"While we come from very different political families," German Chancellor Angela Merkel said on Monday after Hollande's belated arrival in Berlin, "I have enjoyed working with Francois Hollande."
The French presidential plane was forced to turn back once after it was struck by lightning on its first attempt to leave Paris.
"We have built up mutual trust," she said, over over Hollande's five years in office.
In June 2014, Merkel - a German conservative - and Hollande - a French socialist - brought Russian President Vladimir Putin and Ukraine's leader Petro Poroshenko together for talks on the sidelines of 70th anniversary commemorations for Operation Overlord, the World War II amphibious assault against Nazi-occupied France.
"There was a before and after" that summer's meetings in the Hollande-Merkel relationship, people close to the president told the French news agency AFP.
"Working on a subject that was neither bilateral nor linked to the EU changed the climate of their meetings and the extent to which they were partners, which went on to show itself during the Greece crisis and the migrant crisis," the source said.
One of the best-known images of their partnership came at a darker moment, as Merkel laid her head against Hollande's in a gesture of empathy after terrorist attacks against satirical magazine Charlie Hebdo and a Paris kosher supermarket in 2015.
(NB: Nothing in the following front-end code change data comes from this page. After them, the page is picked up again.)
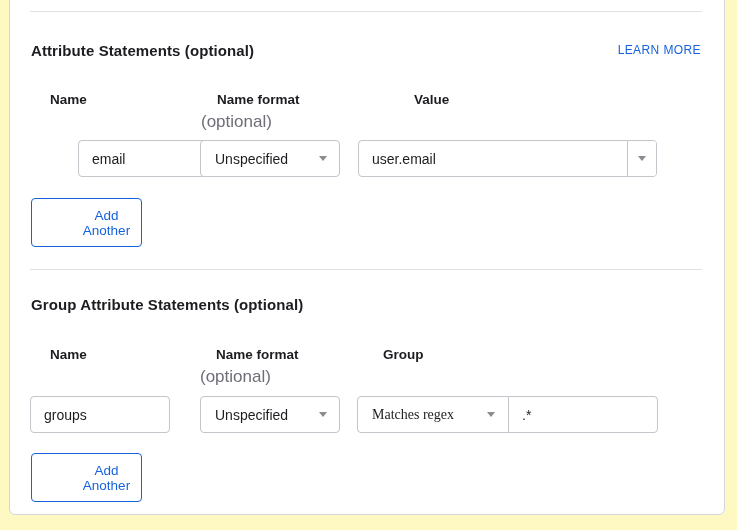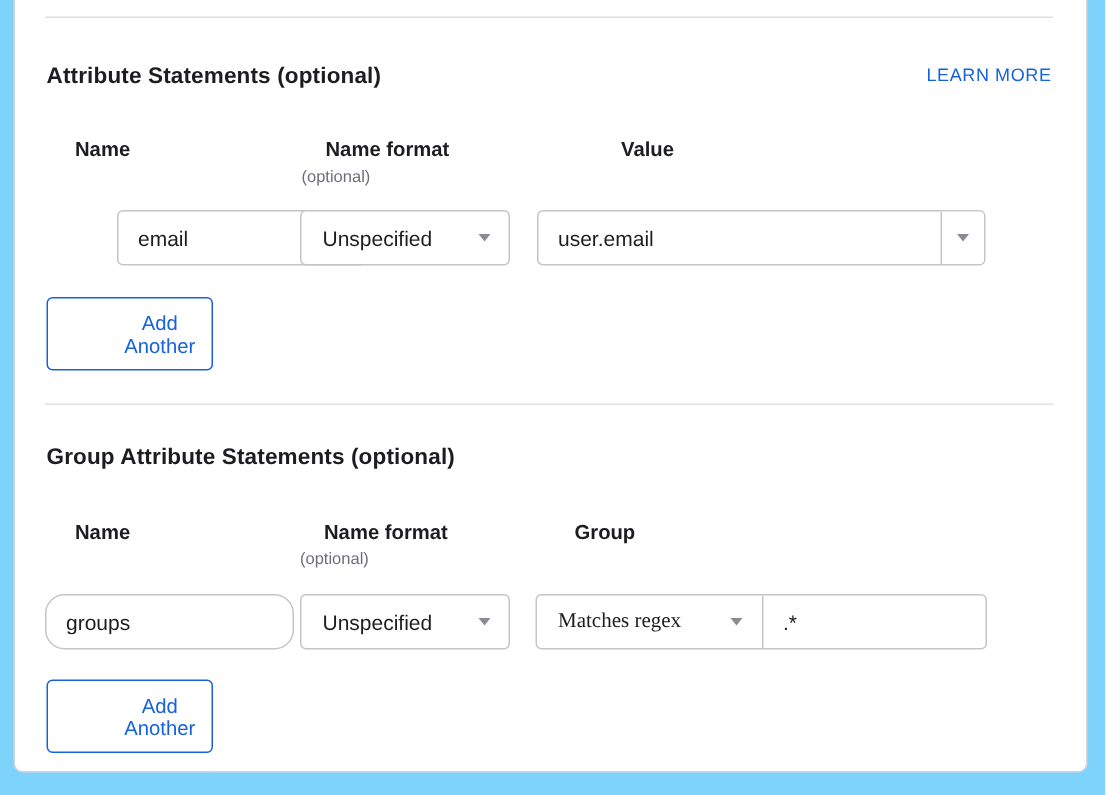--- a/index.html
+++ b/index.html
@@ -13,7 +13,7 @@
     width: 737px;
     height: 530px;
     overflow: hidden;
-    background: #7dd3fc;
+    background: #fef9c3;
   }
   
   .panel {

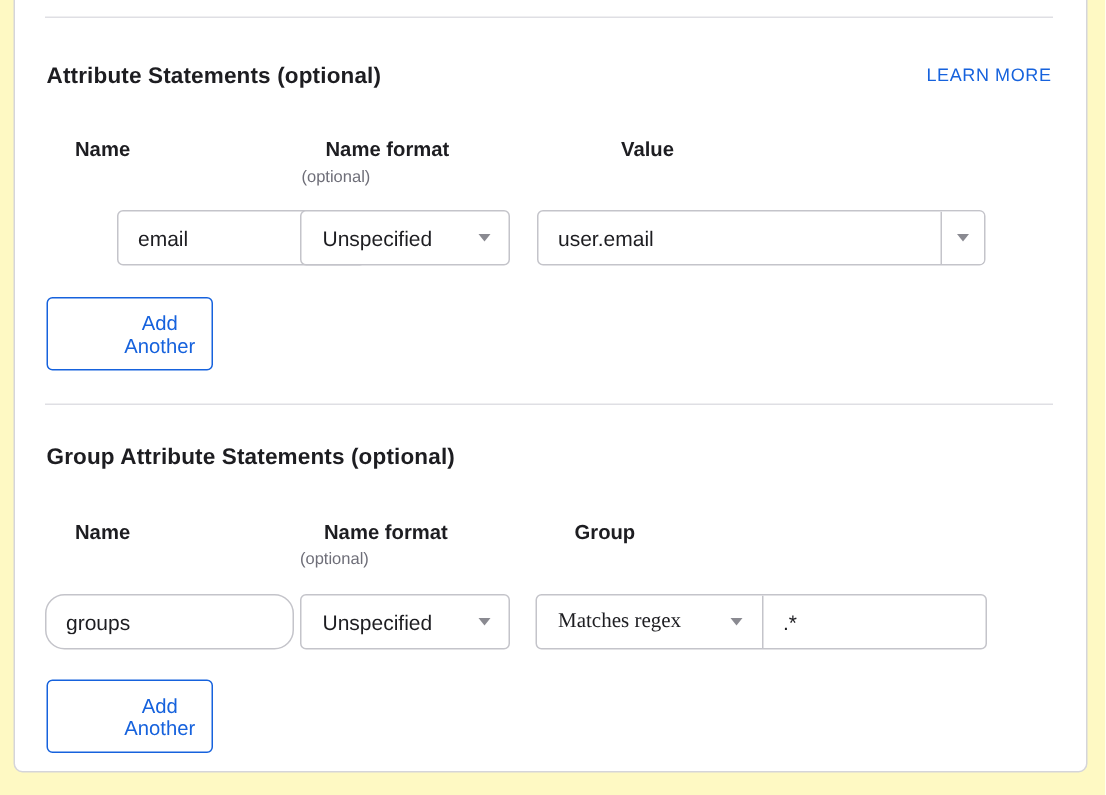--- a/index.html
+++ b/index.html
@@ -63,7 +63,7 @@
   }
   .col-sub {
     position: absolute;
-    font-size: 11px;
+    font-size: 17px;
     font-weight: 400;
     color: #6e6e78;
   }

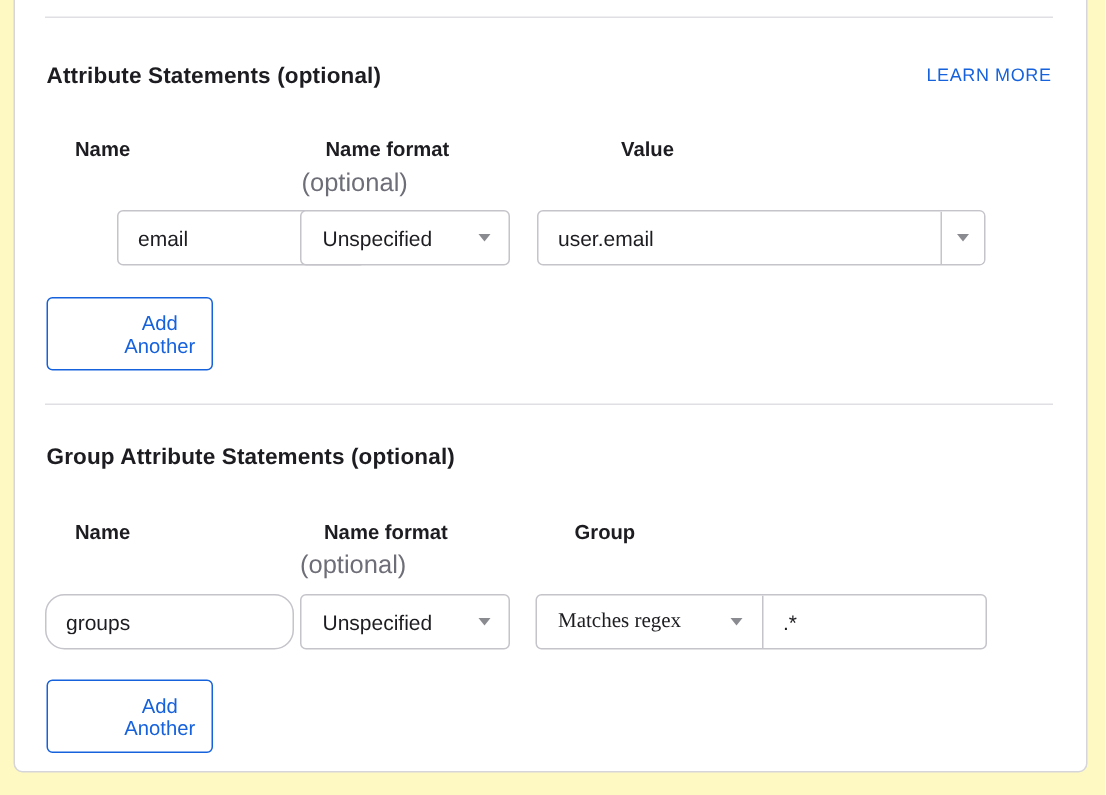--- a/index.html
+++ b/index.html
@@ -206,7 +206,7 @@
   <div class="col-sub" style="left:200px; top:367px;">(optional)</div>
   <div class="col-label" style="left:367px; top:347px;">Group</div>
 
-  <input class="text-input" style="left: 30px; top: 396px; width: 166px; border-radius: 13px;" type="text" value="groups">
+  <input class="text-input" style="left: 30px; top: 396px; width: 140px;" type="text" value="groups">
 
   <div class="select-box" style="left:200px; top:396px; width:140px;">
     <span>Unspecified</span>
A steady course into the next administration
Merkel on Monday praised Emmanuel Macron, the 39-year-old who will be France's next and youngest-ever president, for the "courageous pro-European campaign" he waged successfully against far-right nationalist Marine Le Pen.
"Emmanuel Macron bears the hopes of millions of French - and many people in Germany and all of Europe," Merkel said in Berlin.
On Monday morning, Macron took part in the ceremony to commemorate the victory over Nazi Germany alongside Hollande. On Sunday he will officially take office from Hollande; the incoming president's first journey abroad, like his predecessor's, will be to Germany.
German Foreign Minister Sigmar Gabriel (SPD) said that Germany would have to invest much more strongly than before in Europe and do everything to ensure that Macron is successful.